(Items listed in a dataset)
★ ★ ★ ★
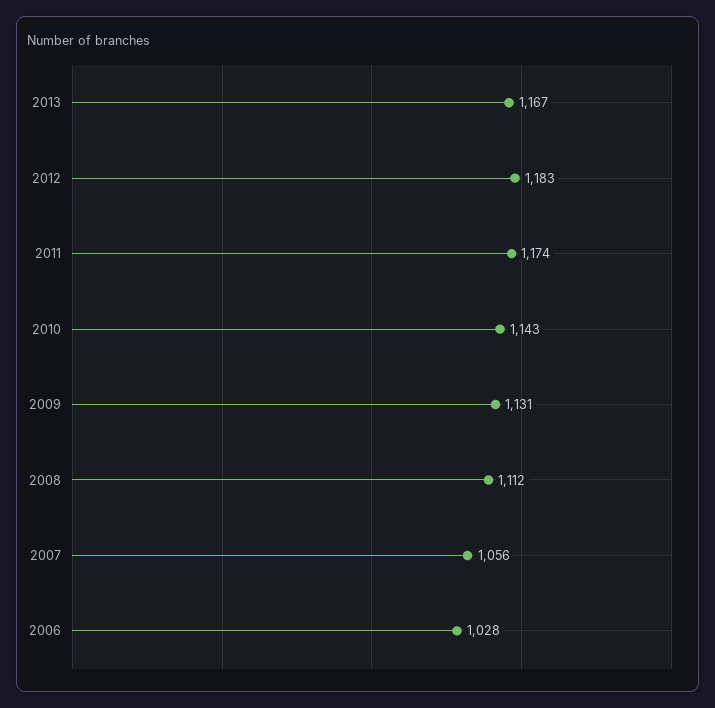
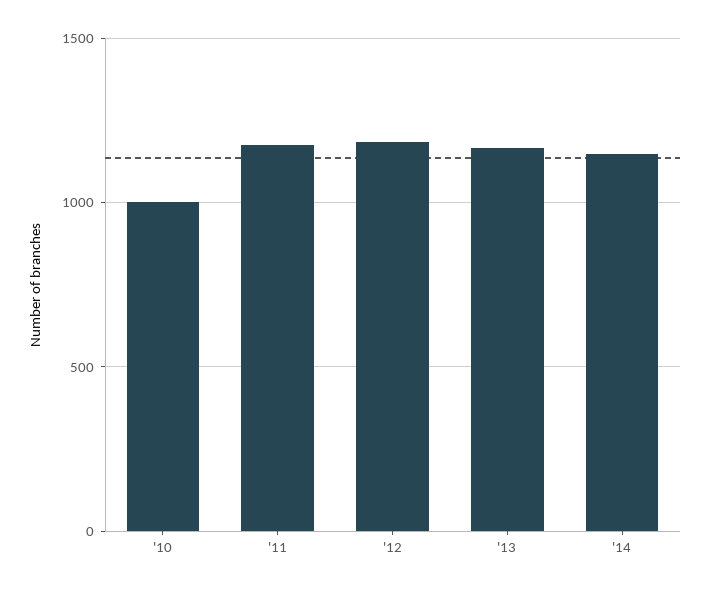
2010: 1143 -> 1000
2009: 1131 -> none
2008: 1112 -> none
2007: 1056 -> none
2006: 1028 -> none
'14: none -> 1150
★ ★ ★ ★
### Problem description
The answer consists of the line holding "2009: 1131 -> none" and every line after it up to the end of the records, word for word.

### Your solution
2009: 1131 -> none
2008: 1112 -> none
2007: 1056 -> none
2006: 1028 -> none
'14: none -> 1150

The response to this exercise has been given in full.